Он опять напустил на себя дурковатость. Но уж мы-то знали, что все это шуточки.

И когда на другое утро он спускался по каменистым ступенькам к ручью, чтобы направиться домой, в Тринидад, неизвестно к чему, что его там встретит, – сердце у меня вдруг защемило при взгляде на эту подобранную, легкую фигуру, по-обезьяньи ловко прыгавшую с уступа на уступ. Мы провожали его глазами до тех пор, пока не скрылась в зелени белая рубаха. Мы просили Элегуа хранить его судьбу.
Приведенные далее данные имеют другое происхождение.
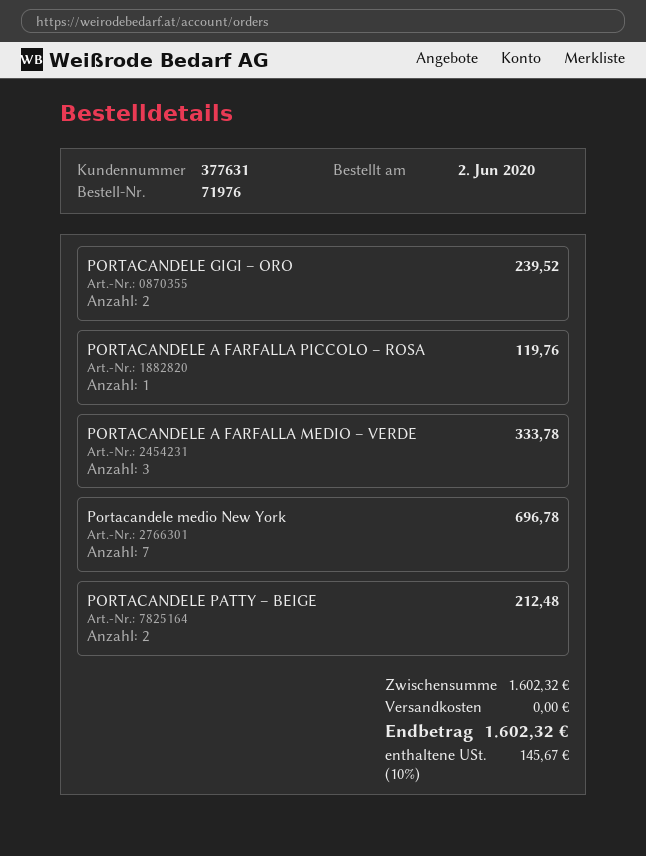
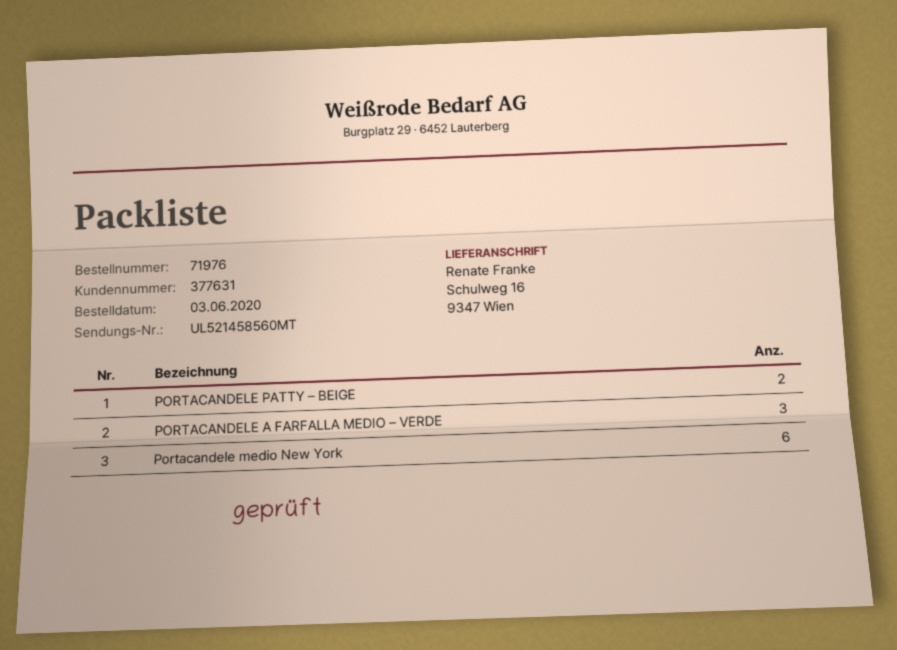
order date: 2020-06-02 -> 2020-06-03
PORTACANDELE GIGI – ORO: 2 -> none
PORTACANDELE A FARFALLA PICCOLO – ROSA: 1 -> none
Portacandele medio New York: 7 -> 6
– У него на плечах покрывало смерти. Он не боится ее: в нем столько скрытой силы, что она его обходит до поры. Я таких не видала раньше, Гром; и не знаю, увидим ли мы его в другой раз.

Гром задумчиво смотрел в зеленую чащу.

– Я тоже первый раз вижу этакого черта. Но помяни мое слово, жена: он по нас заскучает. Рано ли, поздно ли придет навестить куманьков. Я не верю, что он пропадет!

Он появился вновь спустя четыре с половиной года.